Their names on the 1913 deed to their Manhattan residence were Minna and Aida Lester, for long ago, and briefly, they had been married to two brothers named Lester. The marriages had not lasted long; Minna said that her husband was a brute who had tried to strangle her. Their maiden name was Simms. Sometimes they went by it, and sometimes by Lester. But they had a third name as well, never mentioned during the years they lived in New York: Everleigh. For Minna and Aida Simms were the Everleigh sisters, who under that assumed name had run the Everleigh Club in Chicago, the most exclusive, expensive, sumptuous, and notorious house of prostitution in the country. Yes, these seemingly respectable women were ex-madams who had left that life behind for one of tranquil propriety.

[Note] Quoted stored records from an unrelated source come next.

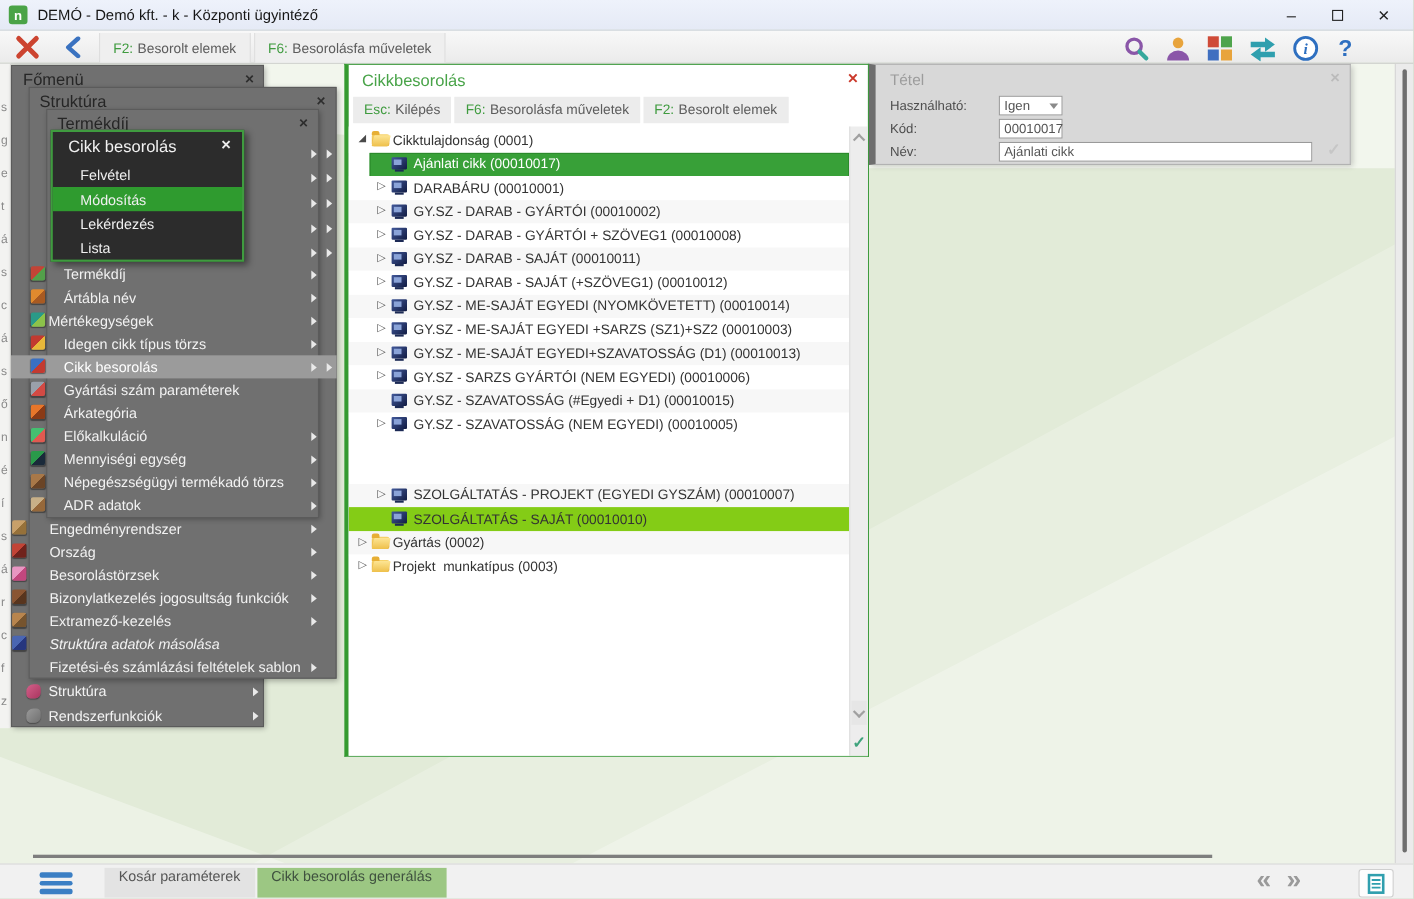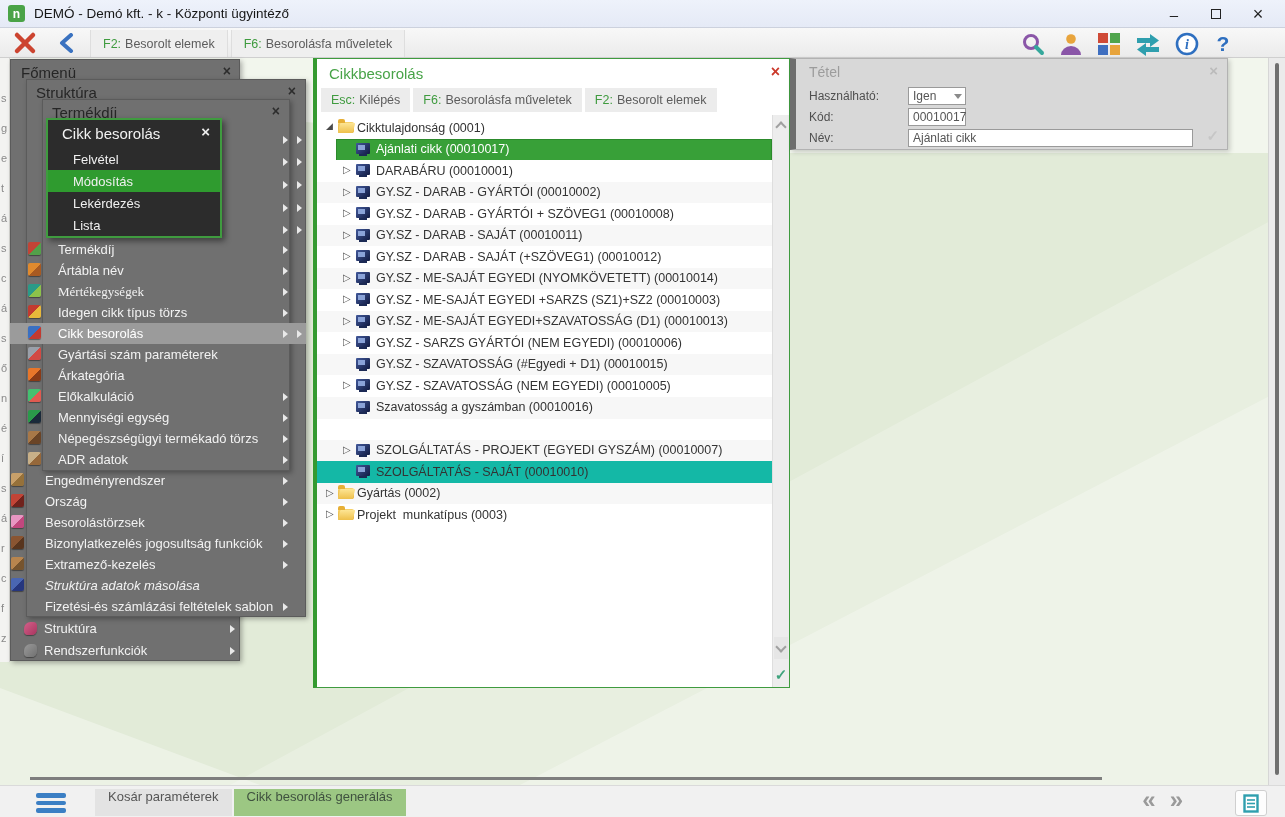--- a/index.html
+++ b/index.html
@@ -223,7 +223,7 @@
         <span>Ártábla név</span>
         <span class="marrow" style="left: 239px; top: 6.5px;"></span>
       </div>
-      <div class="mitem" style="left: 44px; top: 281px; width: 244px; padding-left: 14px; font-family: Liberation Serif, serif;">
+      <div class="mitem" style="left: 44px; top: 281px; width: 244px; ">
         <span>Mértékegységek</span>
         <span class="marrow" style="left: 239px; top: 6.5px;"></span>
       </div>

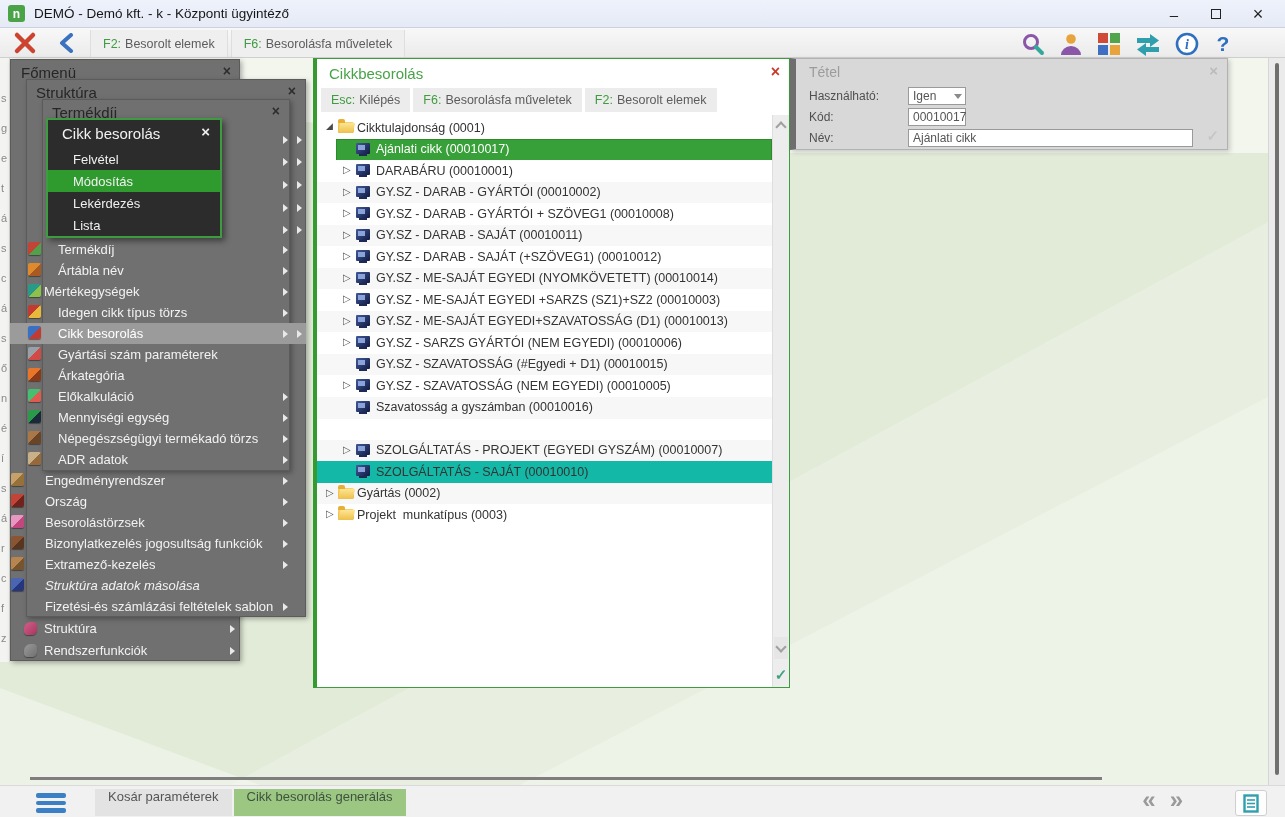--- a/index.html
+++ b/index.html
@@ -428,10 +428,6 @@
           <span class="ic-mon" style="left: 39px;"></span>
           <span class="tlab" style="left: 59px;">GY.SZ - SZAVATOSSÁG (NEM EGYEDI) (00010005)</span>
         </div>
-        <div class="trow" style="top: 281.5px; background: rgb(247, 247, 247);">
-          <span class="ic-mon" style="left: 39px;"></span>
-          <span class="tlab" style="left: 59px;">Szavatosság a gyszámban (00010016)</span>
-        </div>
         <div class="trow" style="top: 324.5px; background: rgb(247, 247, 247);">
           <span class="texp" style="left: 26px; font-size: 10px; color: rgb(85, 85, 85);">▷</span>
           <span class="ic-mon" style="left: 39px;"></span>

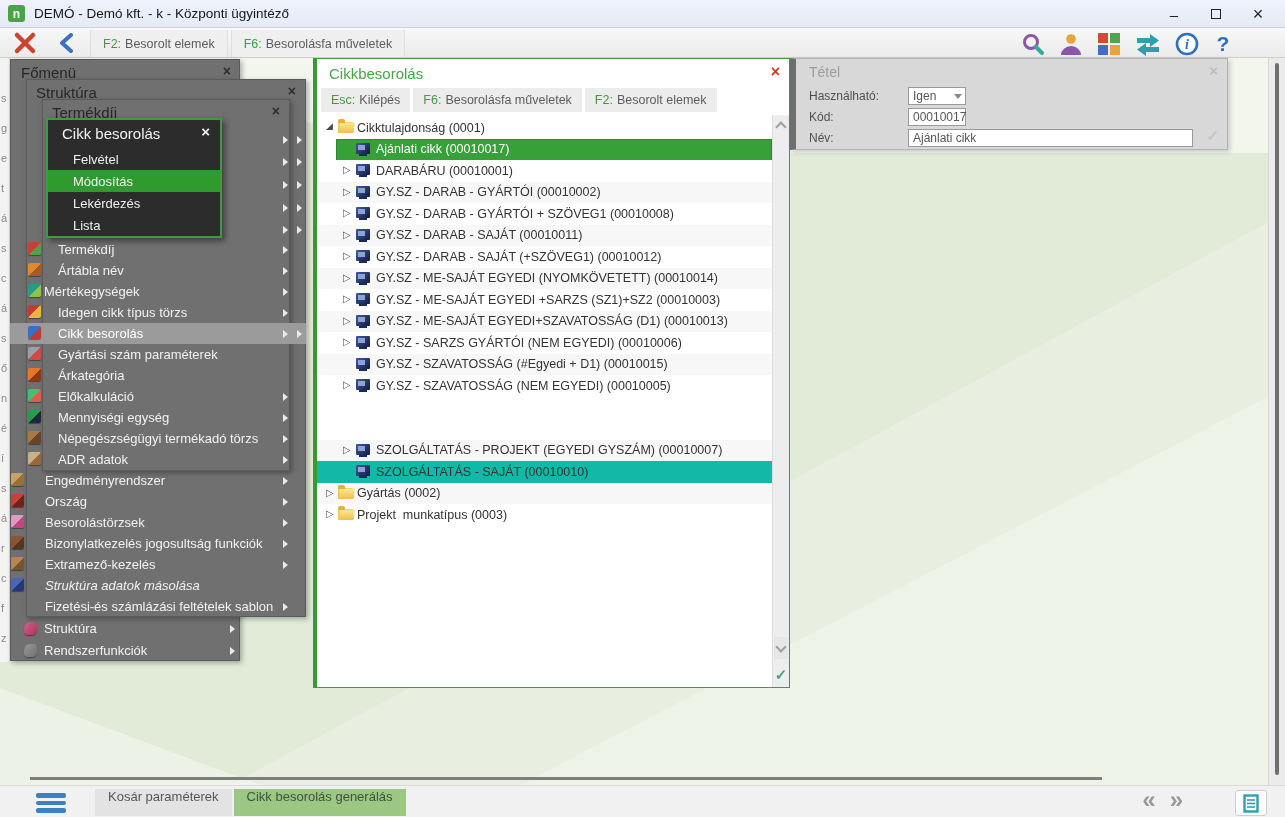--- a/index.html
+++ b/index.html
@@ -433,7 +433,7 @@
           <span class="ic-mon" style="left: 39px;"></span>
           <span class="tlab" style="left: 59px;">SZOLGÁLTATÁS - PROJEKT (EGYEDI GYSZÁM) (00010007)</span>
         </div>
-        <div class="trow" style="top: 346px; background: #14b8a6;">
+        <div class="trow" style="top: 346px; background: #84cc16;">
           <span class="ic-mon" style="left: 39px;"></span>
           <span class="tlab" style="left: 59px;">SZOLGÁLTATÁS - SAJÁT (00010010)</span>
         </div>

This, as it happened, was the dream of many a Manhattan madam: to retire to a quiet and very respectable community -- in their case, somewhere upstate, far from the fleshpots of Manhattan -- where their money would make them most welcome, and they could spend it shrewdly on worthy local causes, perhaps including a nearby college or seminary packed with well-scrubbed students as yet untried by life. But for Minna and Aida (who also spelled it Ada), coming from the toils of Chicago, Manhattan was their refuge, and theater their pastime.
Why am I, a committed New Yorker, concerned now with the Everleigh sisters, whose claim to fame was their dozen golden years in Chicago (1900-1912), cut short when the mayor shut them down, thus eliminating one of Second City's unique charms, surpassing anything of its kind in New York? The explanation: I received an e-mail from a writer interested in the connection between the Everleighs and Polly Adler, a famous madam in New York in the 1920s and beyond. Christened the Queen of Tarts, Polly ran a sumptuous house in Manhattan that was modeled on the Everleigh Club; I tell her story in chapter 14 of Fascinating New Yorkers. How they connected is what this writer wonders about. He thinks one possibility was the gangster Al Capone, a Brooklyn boy who transferred his endearing talents to Chicago. Polly mentions him favorably in her 1953 memoir, A House Is Not a Home, a bestseller that let her also retire to a life of tranquility.
This query from a fellow writer prompted me to search in my cluttered apartment for my Everleigh file. Long ago I thought of doing a biography of the sisters and researched them intensively. I finally found the file, a thick bundle of notes and clippings that was surprisingly comprehensive. Whatever there was to know about Aida and Minna, I had set out to learn. There are notes on deeds of property; my correspondence with the nephew in Charlottesville, Virginia, who took Aida in, when Minna died in New York; a genealogy chart of the Simms family that I created; and the richest prize of all, discovered only after patient toil: copies of the entries for them and their girls in the 1900 census. Thanks to the last item, I can confidently report what happened when the census taker visited 2131 South Dearborn Street in Chicago and recorded the occupants of what would soon become the most famous brothel in America.
The Everleighs were long remembered in Chicagoland. My father, an honest toiler in law and in no way a man about town or roué, told me about them without condescension or censure. This, of course, was the kind of story, not mentioned in the presence of women, that fathers passed on to their sons. Today the sisters may be remembered chiefly by historians, but they were shrewd businesswomen long before they could vote, and their story is well worth telling.